### PROBLEM STATEMENT:
Scan the records for the string "locally"; copy each line where it occurs.

[Before-and-after change records]
BEGIN

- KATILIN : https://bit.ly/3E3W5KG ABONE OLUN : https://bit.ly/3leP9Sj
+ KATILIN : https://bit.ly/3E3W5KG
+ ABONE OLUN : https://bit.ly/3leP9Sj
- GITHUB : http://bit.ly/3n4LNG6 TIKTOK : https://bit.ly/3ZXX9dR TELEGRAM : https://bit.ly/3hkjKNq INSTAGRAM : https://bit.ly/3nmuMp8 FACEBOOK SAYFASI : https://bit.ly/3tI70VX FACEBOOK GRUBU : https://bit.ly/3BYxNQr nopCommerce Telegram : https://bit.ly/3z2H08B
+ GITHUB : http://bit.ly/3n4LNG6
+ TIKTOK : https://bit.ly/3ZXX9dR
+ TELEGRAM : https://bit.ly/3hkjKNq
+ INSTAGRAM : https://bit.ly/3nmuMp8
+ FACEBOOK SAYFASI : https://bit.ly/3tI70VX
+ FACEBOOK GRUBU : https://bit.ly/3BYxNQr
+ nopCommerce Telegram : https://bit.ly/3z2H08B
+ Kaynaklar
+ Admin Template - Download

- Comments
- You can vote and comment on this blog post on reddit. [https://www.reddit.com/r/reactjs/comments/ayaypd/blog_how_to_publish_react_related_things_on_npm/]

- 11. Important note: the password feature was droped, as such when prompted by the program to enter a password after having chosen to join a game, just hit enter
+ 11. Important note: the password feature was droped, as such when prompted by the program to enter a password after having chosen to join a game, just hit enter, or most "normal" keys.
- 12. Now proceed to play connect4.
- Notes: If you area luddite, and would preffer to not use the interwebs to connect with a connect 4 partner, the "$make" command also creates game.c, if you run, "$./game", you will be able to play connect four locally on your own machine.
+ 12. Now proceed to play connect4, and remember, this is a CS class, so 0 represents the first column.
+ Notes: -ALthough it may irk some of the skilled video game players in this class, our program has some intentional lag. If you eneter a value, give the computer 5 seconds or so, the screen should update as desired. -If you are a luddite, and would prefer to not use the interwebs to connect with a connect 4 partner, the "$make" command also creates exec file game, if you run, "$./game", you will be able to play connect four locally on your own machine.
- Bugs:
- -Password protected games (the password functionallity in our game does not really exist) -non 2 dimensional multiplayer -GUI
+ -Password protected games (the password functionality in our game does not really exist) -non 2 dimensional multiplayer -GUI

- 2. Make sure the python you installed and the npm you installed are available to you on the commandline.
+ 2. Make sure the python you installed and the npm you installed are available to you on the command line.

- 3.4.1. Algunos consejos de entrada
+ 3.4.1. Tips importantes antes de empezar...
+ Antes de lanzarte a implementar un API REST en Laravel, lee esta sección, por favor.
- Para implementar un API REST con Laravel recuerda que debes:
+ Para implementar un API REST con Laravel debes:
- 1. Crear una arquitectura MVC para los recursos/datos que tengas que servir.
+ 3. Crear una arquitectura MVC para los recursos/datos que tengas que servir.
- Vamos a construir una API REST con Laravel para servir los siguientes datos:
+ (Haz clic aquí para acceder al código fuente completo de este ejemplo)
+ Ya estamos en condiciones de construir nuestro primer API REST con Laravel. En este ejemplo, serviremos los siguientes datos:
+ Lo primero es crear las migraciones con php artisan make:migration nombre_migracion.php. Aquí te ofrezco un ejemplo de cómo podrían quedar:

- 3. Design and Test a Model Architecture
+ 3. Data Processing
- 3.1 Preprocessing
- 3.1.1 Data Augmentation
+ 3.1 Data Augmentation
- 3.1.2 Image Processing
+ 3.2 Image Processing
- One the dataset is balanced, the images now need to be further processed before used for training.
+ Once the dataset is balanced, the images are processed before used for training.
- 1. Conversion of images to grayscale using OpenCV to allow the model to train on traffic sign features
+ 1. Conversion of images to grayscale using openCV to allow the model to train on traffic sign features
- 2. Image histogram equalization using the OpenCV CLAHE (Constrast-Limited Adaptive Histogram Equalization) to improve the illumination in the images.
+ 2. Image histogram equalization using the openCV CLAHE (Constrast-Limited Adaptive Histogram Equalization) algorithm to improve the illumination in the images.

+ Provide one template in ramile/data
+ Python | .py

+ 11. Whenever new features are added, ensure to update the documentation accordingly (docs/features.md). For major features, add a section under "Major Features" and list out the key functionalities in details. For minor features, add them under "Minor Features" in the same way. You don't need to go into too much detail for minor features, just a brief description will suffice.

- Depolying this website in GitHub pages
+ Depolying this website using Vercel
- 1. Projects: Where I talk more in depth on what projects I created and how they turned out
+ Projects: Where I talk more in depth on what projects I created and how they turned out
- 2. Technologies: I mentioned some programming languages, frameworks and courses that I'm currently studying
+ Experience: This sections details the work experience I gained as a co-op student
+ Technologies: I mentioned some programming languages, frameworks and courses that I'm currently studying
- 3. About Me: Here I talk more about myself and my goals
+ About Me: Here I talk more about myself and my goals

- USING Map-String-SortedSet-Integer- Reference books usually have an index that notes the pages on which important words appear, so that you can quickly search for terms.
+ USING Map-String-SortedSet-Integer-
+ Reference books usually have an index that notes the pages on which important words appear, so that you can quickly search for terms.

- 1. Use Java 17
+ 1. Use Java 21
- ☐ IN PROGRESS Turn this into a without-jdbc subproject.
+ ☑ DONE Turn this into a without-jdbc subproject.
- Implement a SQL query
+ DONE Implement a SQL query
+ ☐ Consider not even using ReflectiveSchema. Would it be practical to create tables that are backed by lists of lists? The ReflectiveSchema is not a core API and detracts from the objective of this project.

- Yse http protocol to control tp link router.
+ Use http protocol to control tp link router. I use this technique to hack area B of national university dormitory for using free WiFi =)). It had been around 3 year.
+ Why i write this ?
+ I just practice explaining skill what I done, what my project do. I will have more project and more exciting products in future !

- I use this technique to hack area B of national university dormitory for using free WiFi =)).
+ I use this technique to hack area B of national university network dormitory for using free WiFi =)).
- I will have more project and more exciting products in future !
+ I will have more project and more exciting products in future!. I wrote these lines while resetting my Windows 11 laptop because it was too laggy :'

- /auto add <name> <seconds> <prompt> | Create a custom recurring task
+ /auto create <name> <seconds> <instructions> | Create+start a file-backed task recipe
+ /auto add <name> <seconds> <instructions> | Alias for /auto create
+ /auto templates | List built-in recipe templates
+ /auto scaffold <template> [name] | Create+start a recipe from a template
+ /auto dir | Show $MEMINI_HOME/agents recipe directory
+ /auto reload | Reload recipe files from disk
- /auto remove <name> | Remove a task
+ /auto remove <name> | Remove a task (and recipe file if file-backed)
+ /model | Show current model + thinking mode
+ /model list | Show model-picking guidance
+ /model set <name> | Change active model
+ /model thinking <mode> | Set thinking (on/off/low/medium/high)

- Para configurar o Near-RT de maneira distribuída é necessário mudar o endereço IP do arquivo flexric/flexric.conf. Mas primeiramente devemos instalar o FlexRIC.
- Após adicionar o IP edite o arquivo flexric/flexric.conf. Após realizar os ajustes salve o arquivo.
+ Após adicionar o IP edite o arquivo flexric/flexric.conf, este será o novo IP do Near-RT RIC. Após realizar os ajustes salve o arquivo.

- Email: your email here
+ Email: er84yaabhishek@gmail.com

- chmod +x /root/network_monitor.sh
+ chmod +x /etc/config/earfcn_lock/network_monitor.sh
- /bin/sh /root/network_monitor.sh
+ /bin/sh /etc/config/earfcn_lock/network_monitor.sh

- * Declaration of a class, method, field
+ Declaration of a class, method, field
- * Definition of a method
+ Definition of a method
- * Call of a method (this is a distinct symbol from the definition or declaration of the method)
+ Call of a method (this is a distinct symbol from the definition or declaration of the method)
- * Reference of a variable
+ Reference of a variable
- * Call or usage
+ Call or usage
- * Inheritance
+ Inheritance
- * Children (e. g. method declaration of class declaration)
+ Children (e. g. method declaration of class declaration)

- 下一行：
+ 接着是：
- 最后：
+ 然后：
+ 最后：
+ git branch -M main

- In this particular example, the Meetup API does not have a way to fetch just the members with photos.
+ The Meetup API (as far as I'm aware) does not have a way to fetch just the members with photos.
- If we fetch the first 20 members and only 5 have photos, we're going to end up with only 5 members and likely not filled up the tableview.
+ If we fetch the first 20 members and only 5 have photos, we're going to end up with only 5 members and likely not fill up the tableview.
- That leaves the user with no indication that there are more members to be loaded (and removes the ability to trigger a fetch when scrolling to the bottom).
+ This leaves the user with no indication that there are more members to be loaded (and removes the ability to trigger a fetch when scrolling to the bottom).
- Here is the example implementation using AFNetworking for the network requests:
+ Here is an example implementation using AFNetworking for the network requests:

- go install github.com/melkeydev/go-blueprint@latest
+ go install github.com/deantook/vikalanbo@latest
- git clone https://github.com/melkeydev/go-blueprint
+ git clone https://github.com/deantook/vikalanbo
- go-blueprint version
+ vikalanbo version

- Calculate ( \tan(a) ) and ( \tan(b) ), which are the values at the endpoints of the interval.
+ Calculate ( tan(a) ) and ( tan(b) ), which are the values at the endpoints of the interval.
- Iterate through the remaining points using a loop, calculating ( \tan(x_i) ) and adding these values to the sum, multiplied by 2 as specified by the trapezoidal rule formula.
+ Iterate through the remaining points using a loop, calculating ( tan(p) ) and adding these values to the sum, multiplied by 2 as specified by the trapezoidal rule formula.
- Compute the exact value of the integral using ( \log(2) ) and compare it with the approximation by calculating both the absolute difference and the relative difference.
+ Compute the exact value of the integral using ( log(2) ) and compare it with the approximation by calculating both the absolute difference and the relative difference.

END

### ANSWER SECTION:
- Notes: If you area luddite, and would preffer to not use the interwebs to connect with a connect 4 partner, the "$make" command also creates game.c, if you run, "$./game", you will be able to play connect four locally on your own machine.
+ Notes: -ALthough it may irk some of the skilled video game players in this class, our program has some intentional lag. If you eneter a value, give the computer 5 seconds or so, the screen should update as desired. -If you are a luddite, and would prefer to not use the interwebs to connect with a connect 4 partner, the "$make" command also creates exec file game, if you run, "$./game", you will be able to play connect four locally on your own machine.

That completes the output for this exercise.